▶ [MATERIAL FOR THIS TASK]:

----------------------------------------

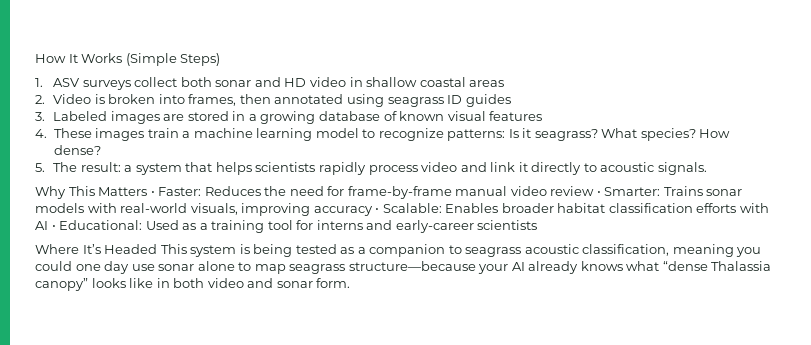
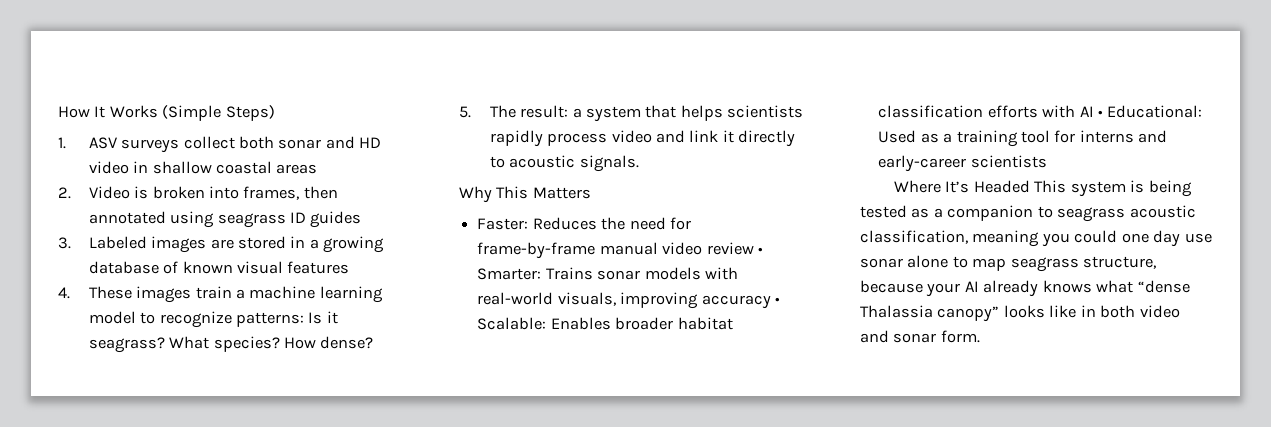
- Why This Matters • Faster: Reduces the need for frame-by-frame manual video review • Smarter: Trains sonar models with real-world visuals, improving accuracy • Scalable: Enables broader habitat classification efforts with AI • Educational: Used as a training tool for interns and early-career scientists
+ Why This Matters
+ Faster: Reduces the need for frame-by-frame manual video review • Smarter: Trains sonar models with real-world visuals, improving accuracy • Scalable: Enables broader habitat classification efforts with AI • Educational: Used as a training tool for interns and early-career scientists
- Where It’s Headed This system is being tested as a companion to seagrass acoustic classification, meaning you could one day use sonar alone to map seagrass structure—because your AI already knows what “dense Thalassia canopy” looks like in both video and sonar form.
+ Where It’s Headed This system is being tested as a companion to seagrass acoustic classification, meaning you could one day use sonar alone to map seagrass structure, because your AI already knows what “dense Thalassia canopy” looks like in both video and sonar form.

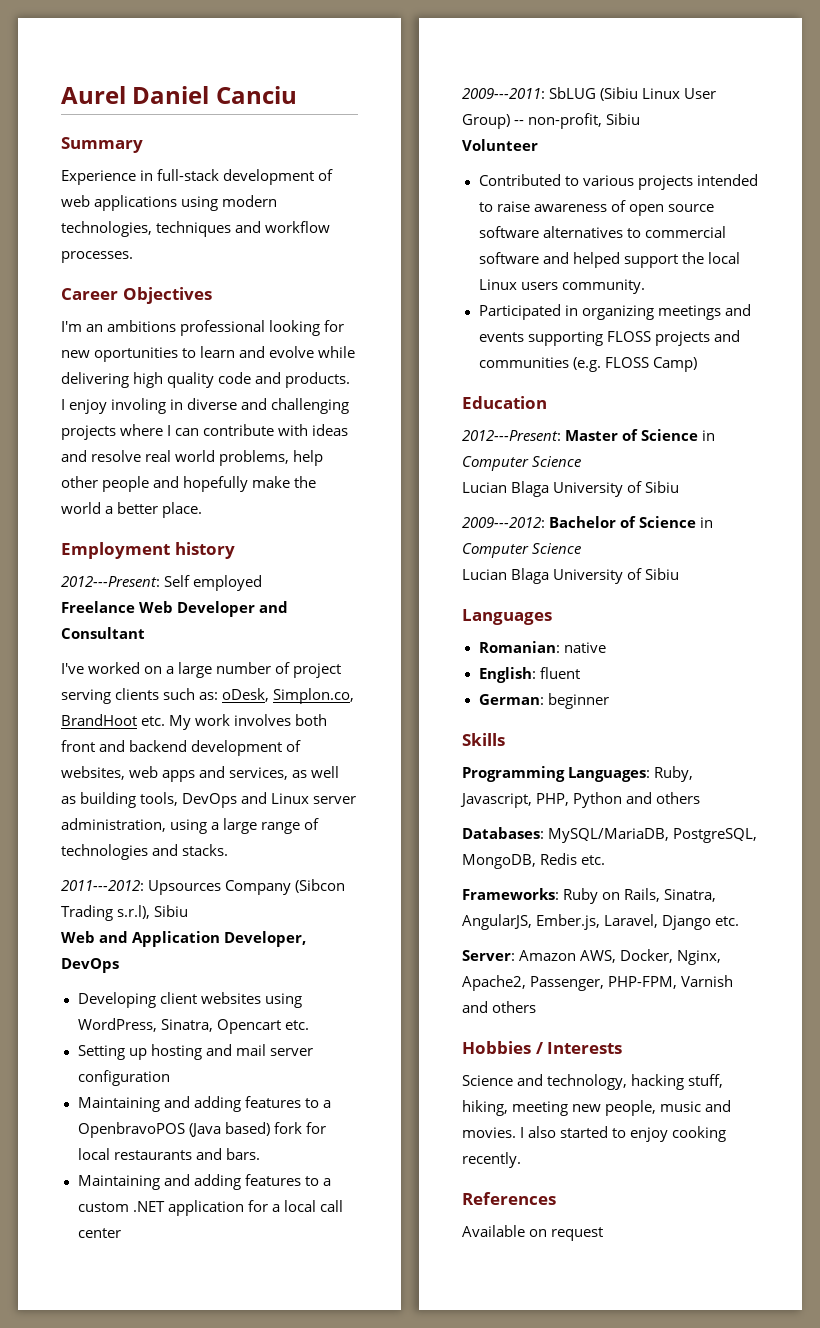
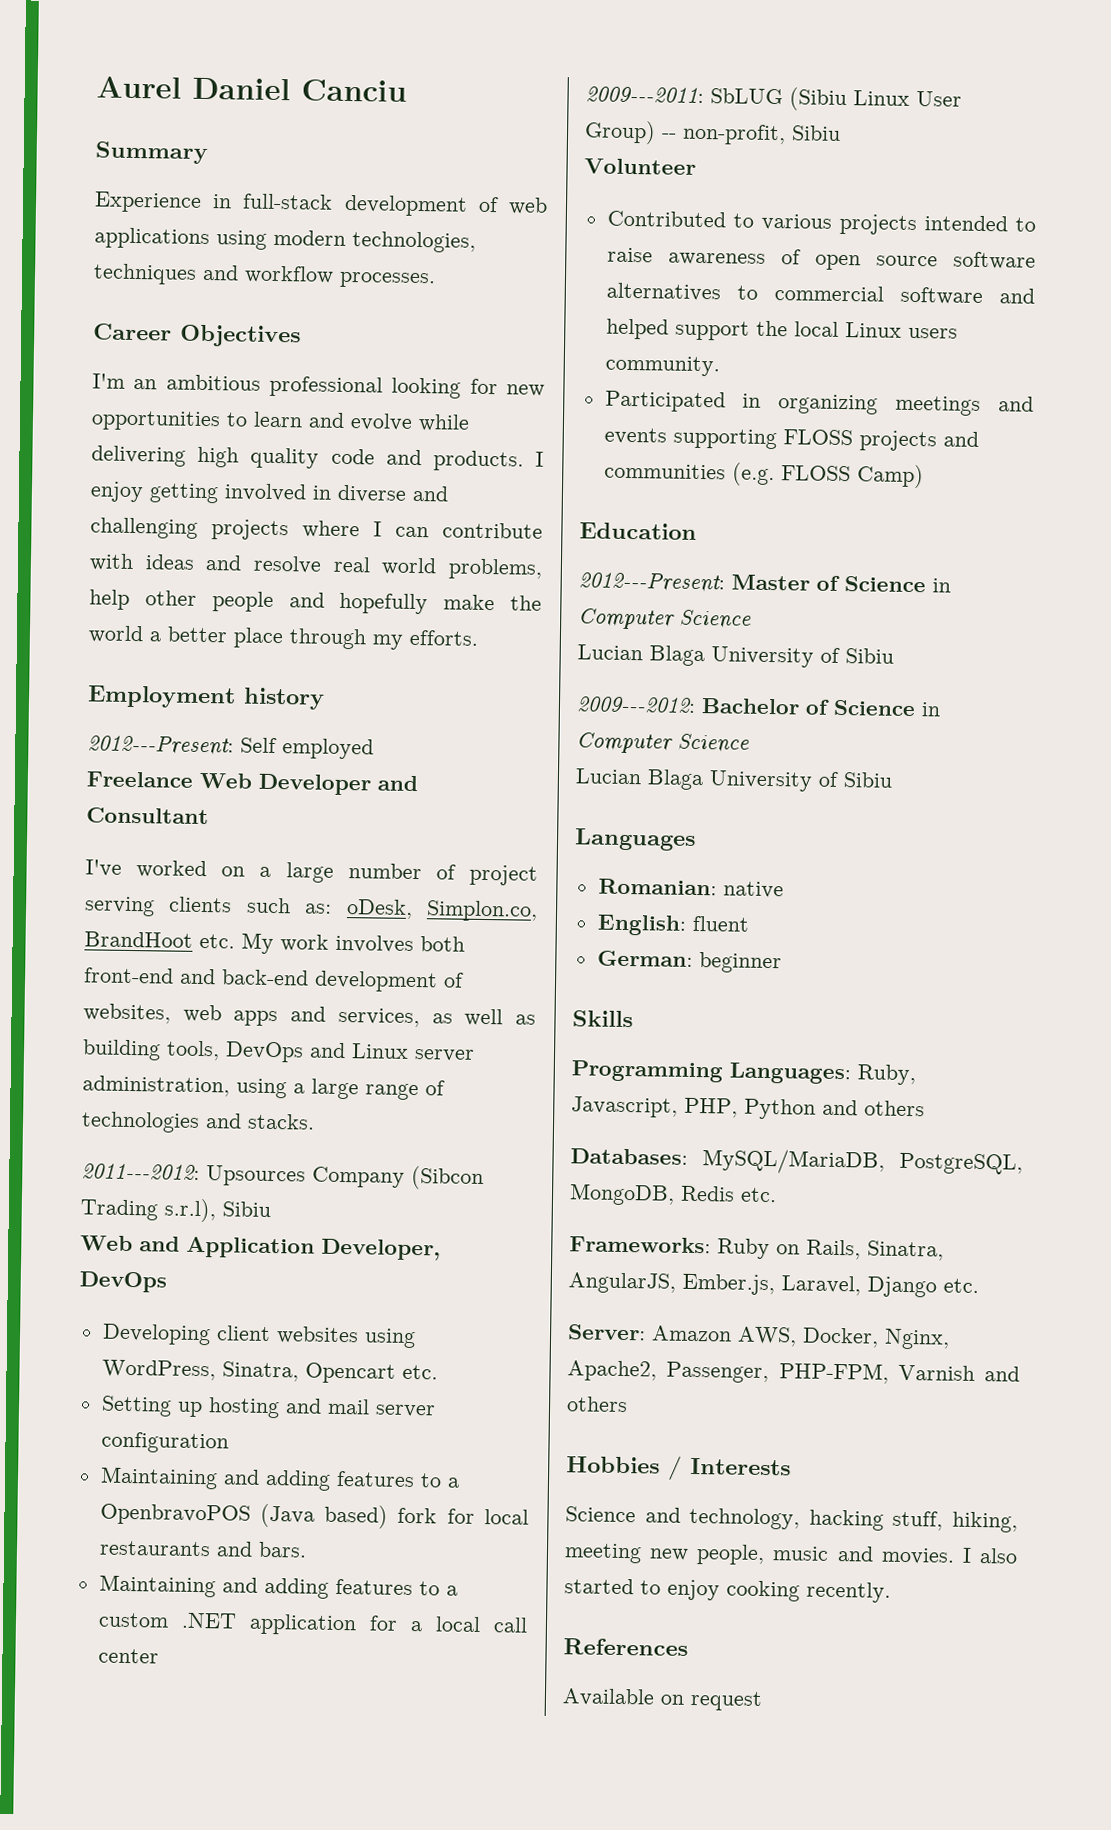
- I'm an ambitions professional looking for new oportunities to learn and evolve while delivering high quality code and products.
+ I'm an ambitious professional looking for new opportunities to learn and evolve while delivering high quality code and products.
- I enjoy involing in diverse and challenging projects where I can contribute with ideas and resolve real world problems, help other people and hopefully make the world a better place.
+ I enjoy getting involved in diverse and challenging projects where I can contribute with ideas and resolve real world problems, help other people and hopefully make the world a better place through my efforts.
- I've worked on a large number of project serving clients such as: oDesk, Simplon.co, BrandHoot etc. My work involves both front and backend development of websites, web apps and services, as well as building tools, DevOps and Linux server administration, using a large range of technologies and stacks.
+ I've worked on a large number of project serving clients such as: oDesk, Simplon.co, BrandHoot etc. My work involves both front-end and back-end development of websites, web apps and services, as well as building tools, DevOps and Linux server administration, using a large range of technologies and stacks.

----------------------------------------

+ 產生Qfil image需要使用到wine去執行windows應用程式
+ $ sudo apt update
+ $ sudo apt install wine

----------------------------------------

▶ [PROMPT]:
Using the listing above, copy exactly the line that contains "- I'm an ambitions", the line that contains "- I've worked", and each line that falls between them.

▶ [SOLUTION TO THE EXERCISE]:
- I'm an ambitions professional looking for new oportunities to learn and evolve while delivering high quality code and products.
+ I'm an ambitious professional looking for new opportunities to learn and evolve while delivering high quality code and products.
- I enjoy involing in diverse and challenging projects where I can contribute with ideas and resolve real world problems, help other people and hopefully make the world a better place.
+ I enjoy getting involved in diverse and challenging projects where I can contribute with ideas and resolve real world problems, help other people and hopefully make the world a better place through my efforts.
- I've worked on a large number of project serving clients such as: oDesk, Simplon.co, BrandHoot etc. My work involves both front and backend development of websites, web apps and services, as well as building tools, DevOps and Linux server administration, using a large range of technologies and stacks.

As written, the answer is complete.